Prof Hooi’s interest in graph-based learning was sparked when, as an undergraduate, he worked on a thesis project to infer the contact network of a disease (i.e. who passed the disease to whom) using virus genetic sequence information obtained from patients who had caught the disease.

However, he soon found that methods for handling graph data were quite limited. “Most were focused on modelling graphs as mathematical objects,” he said. “There was much less work done on learning from graphs involving real-world data, for example, the detection time for each patient and the genetic sequence data obtained from him/her.”

A major obstacle to applying graph-based learning in more diverse applications is the problem of “label scarcity”, which means that the learning algorithms require large amounts of data with suitable annotations (or “labels”).
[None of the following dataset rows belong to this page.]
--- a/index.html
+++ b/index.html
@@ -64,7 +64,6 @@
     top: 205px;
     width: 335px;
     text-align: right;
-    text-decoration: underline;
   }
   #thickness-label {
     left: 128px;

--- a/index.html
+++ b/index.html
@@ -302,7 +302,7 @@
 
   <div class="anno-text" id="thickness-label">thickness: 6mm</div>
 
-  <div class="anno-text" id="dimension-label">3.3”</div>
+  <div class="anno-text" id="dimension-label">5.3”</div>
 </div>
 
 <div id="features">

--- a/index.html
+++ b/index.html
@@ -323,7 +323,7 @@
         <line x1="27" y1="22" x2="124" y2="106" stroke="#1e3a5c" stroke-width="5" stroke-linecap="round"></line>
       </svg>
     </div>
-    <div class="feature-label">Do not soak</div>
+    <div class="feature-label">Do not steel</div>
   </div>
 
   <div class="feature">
For example, to learn an algorithm for predicting the toxicity level of a molecule, we need a large dataset of molecules, along with their toxicity levels. However, these toxicity levels are costly to obtain because they have to be measured through laboratory experiments.

This posed a problem for graph-based learning. Prof Hooi noted that while learning methods were often successful when using data that was well labelled, a lot more can be done to develop effective methods for graph-based learning in label-scarce settings.

Prof Bryan Hooi

“My current focus is on making graph learning methods perform better when labels are scarce or absent,” he said. “This will greatly increase their practical applications in the real world, for example in recommendation engines, and anomaly or fraud detection.”
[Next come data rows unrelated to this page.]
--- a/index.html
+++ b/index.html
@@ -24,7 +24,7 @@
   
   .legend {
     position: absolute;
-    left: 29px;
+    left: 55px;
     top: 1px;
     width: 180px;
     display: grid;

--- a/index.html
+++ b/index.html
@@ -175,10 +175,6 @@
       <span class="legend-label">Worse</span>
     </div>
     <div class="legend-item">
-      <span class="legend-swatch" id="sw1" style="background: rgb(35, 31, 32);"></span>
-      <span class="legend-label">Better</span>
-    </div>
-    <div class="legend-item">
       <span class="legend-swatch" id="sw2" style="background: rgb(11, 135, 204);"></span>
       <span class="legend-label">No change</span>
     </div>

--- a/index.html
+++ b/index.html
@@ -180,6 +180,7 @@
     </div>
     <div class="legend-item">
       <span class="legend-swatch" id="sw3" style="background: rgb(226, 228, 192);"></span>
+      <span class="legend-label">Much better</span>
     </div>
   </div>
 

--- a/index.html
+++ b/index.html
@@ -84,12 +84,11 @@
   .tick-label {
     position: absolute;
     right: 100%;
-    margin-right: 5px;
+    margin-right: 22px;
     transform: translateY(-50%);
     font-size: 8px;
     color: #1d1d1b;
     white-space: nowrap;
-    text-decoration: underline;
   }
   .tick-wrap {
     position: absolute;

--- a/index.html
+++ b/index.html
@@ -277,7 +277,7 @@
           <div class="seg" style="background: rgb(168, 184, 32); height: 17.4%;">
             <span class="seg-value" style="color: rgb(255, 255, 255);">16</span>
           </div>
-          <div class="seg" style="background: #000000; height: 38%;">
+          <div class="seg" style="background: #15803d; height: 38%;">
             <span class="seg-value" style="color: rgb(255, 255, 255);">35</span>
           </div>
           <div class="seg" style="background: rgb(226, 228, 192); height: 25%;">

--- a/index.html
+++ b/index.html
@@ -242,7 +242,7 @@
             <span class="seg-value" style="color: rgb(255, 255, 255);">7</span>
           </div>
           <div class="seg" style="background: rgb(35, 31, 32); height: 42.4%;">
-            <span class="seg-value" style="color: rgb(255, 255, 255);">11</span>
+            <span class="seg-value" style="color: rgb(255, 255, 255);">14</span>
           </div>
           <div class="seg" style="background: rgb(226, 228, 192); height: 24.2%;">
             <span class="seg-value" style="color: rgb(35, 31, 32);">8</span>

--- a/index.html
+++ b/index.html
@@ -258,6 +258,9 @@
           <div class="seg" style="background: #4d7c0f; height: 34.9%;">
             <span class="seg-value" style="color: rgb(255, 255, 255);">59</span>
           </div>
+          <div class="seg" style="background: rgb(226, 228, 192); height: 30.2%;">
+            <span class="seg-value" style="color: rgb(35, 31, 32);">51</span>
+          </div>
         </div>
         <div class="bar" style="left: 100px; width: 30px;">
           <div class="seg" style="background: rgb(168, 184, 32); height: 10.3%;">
For example, Prof Hooi is working with a ride-hailing app company on methods for recommending to a user the next place that he or she may be interested in visiting. In this case, graphs are used to represent the relationships between users or locations, to allow for more accurate recommendations.

“Let’s say we know the last few places a user visited, and want to recommend where they should go next. Rather than thinking about the locations separately, we found that it is more effective to model the locations using a graph. For example, two shopping malls in close proximity may be related, as users tend to visit them together,” he explained.

“We found that treating the locations as a graph allows for more accurate recommendations. This can be beneficial for the user in terms of convenience and for the merchants by recommending them to users who have a high chance of visiting them.”

Another application of graph-based learning is for detecting fake ratings in online review platforms such as Amazon. On such sites, having reliable ratings is of key importance. For this setting, Prof Hooi has developed methods to detect sellers who falsely inflate the scores for a product by adding fake ratings or reviews.

In these use cases, an additional challenge is that the graph is not fixed but changes over time, so the graph-based learning method has to adapt to this as well. Other examples of temporal graphs that change over time include graphs of user interactions such as messages and posts in social networks, as well as student activities such as the viewing of videos during a massive open online course.

More generally, Prof Hooi has also found that making small and random changes to the graph can effectively increase the amount of training data. Such graph-based “data augmentation” can help a lot when labels are scarce, he said. Following up on this, he is researching on how to design better graph-based data augmentation methods which will preserve the important structures in a graph.

Through these research efforts, Prof Hooi hopes graph-based learning methods can be applied more widely to deliver a practical impact across more areas in the real world.